**EXERCISE DESCRIPTION**
Whenever a line below includes the string "build", show it.

= = =

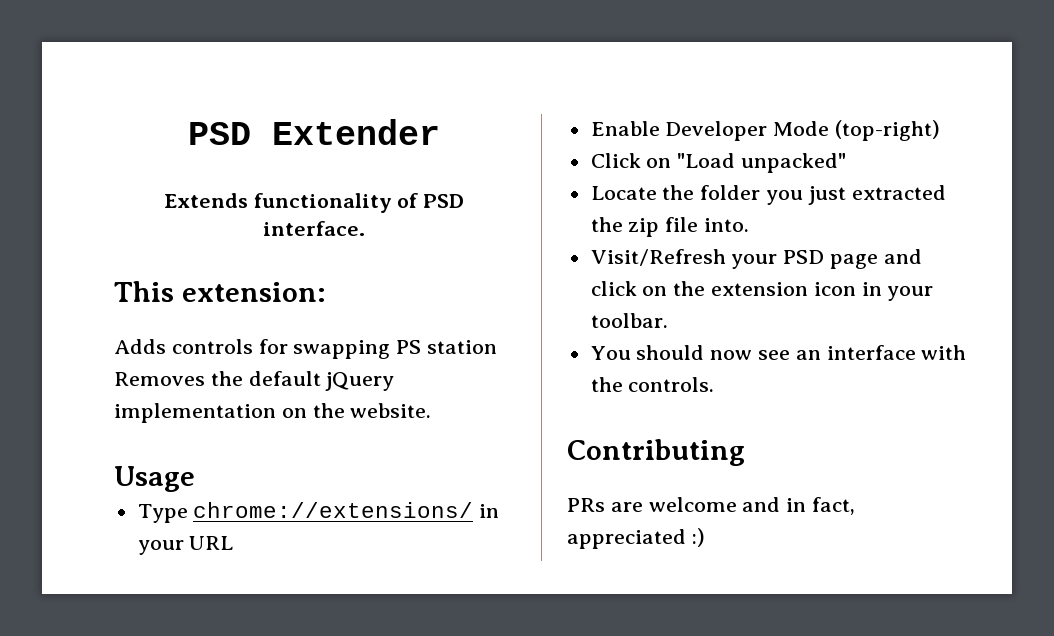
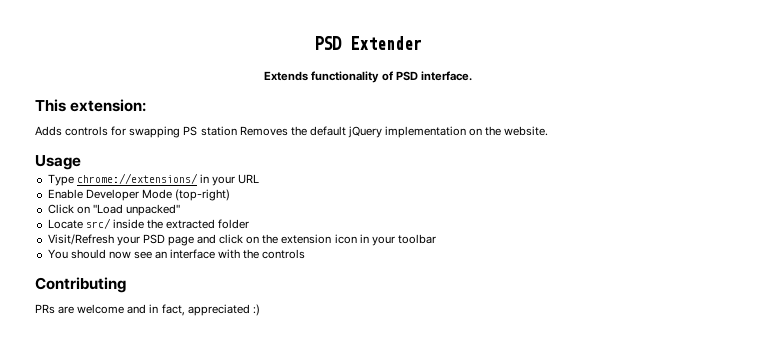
[662,185,946,205] [590,217,750,237] the folder you just extracted the zip file into. -> [85,218,250,229] src/ inside the extracted folder
[590,313,668,328] toolbar. -> [397,234,436,244] toolbar
[628,377,715,392] controls. -> [262,249,306,259] controls

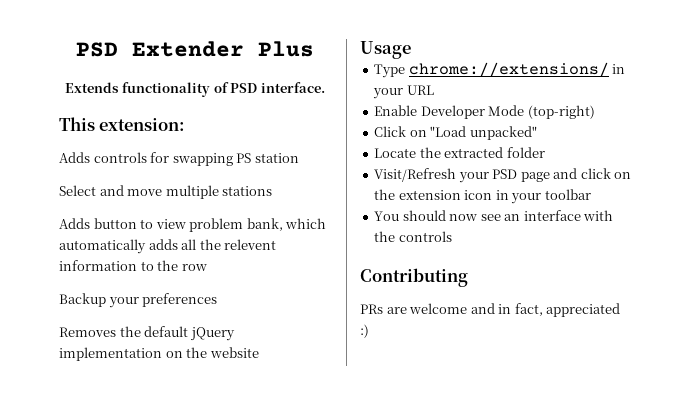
(422, 43) none -> [258,41,314,57] Plus
(237, 131) none -> [59,185,273,199] [59,218,327,232] [59,239,277,254] [59,260,207,271] [59,293,218,308] // Select and move multiple stations // Adds button to view problem bank, which automatically adds all the relevent information to the row // Backup your preferences //
[504,126,549,136] website. -> [209,347,259,358] website
[85,218,144,229] src/ inside -> (417, 153) none

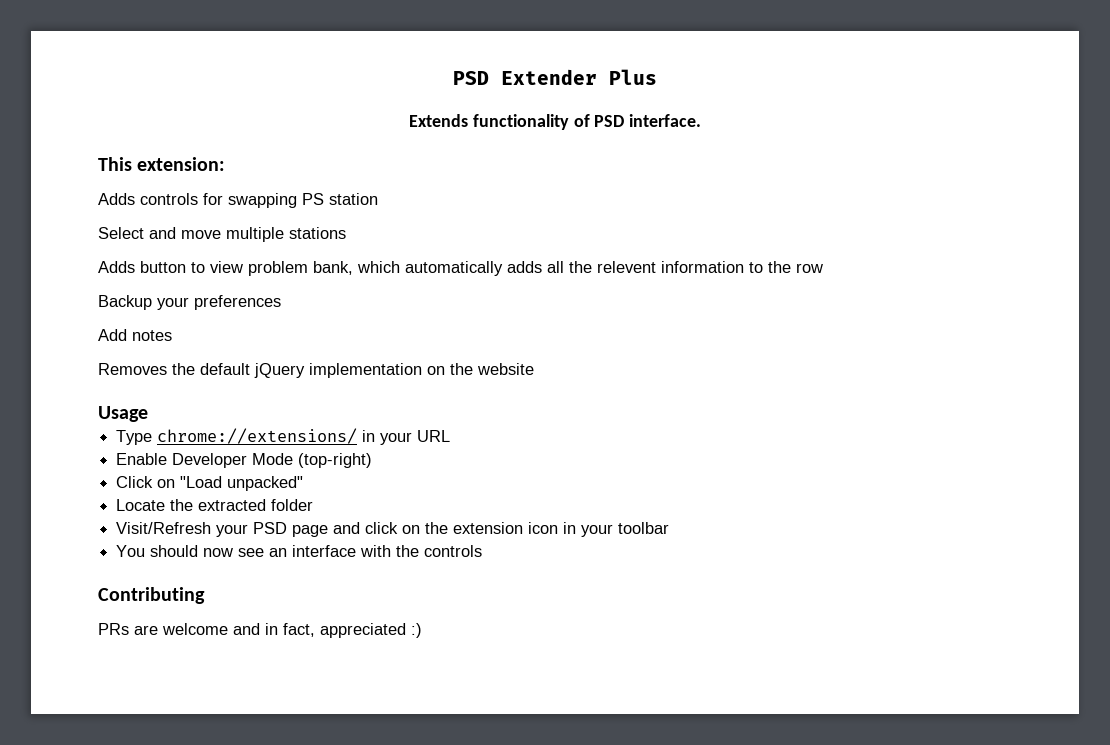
(218, 300) none -> [98,329,172,341] // Add notes

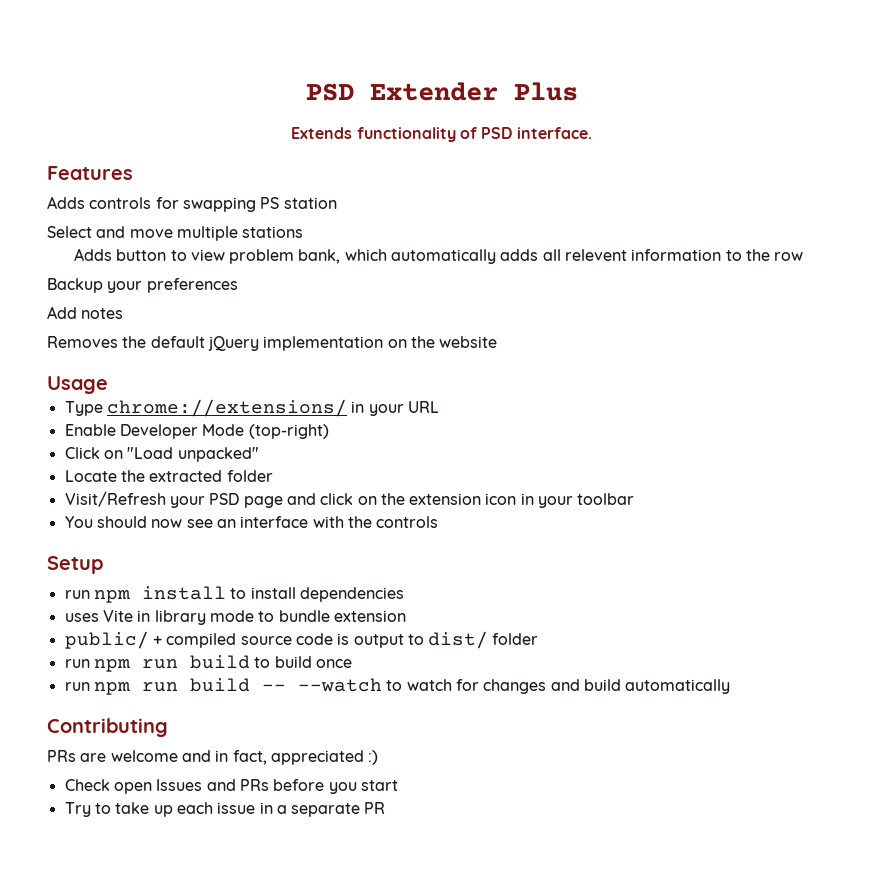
[98,157,226,171] This extension: -> [47,166,133,180] Features
[569,261,592,273] the -> (561, 255) none
(483, 551) none -> [47,556,103,574] [64,586,404,603] [64,610,406,625] [64,631,539,649] [64,655,352,672] [64,678,731,695] // Setup // run npm install to install dependencies // uses Vite in library mode to bundle extension // public/ + compiled source code is output to dist/ folder // run npm run build to build once // run npm run build -- --watch to watch for changes and build automatically
(422, 630) none -> [64,779,398,794] [64,802,386,817] // Check open Issues and PRs before you start // Try to take up each issue in a separate PR

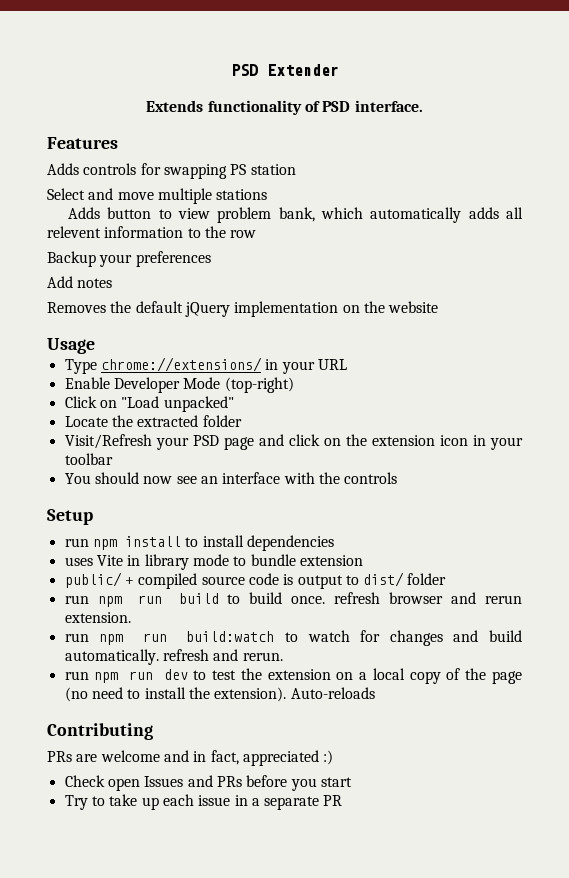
[513,82,578,101] Plus -> (339, 70) none
[315,659,352,668] [64,678,382,695] once // run npm run build -- --watch -> [291,592,522,604] [64,612,131,623] [64,631,275,645] once. refresh browser and rerun extension. // run npm run build:watch
[625,679,731,694] automatically -> [64,649,283,665] [64,668,522,684] [64,687,375,702] automatically. refresh and rerun. // run npm run dev to test the extension on a local copy of the page (no need to install the extension). Auto-reloads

= = =

**ANSWER TO THE EXERCISE**
(483, 551) none -> [47,556,103,574] [64,586,404,603] [64,610,406,625] [64,631,539,649] [64,655,352,672] [64,678,731,695] // Setup // run npm install to install dependencies // uses Vite in library mode to bundle extension // public/ + compiled source code is output to dist/ folder // run npm run build to build once // run npm run build -- --watch to watch for changes and build automatically
[315,659,352,668] [64,678,382,695] once // run npm run build -- --watch -> [291,592,522,604] [64,612,131,623] [64,631,275,645] once. refresh browser and rerun extension. // run npm run build:watch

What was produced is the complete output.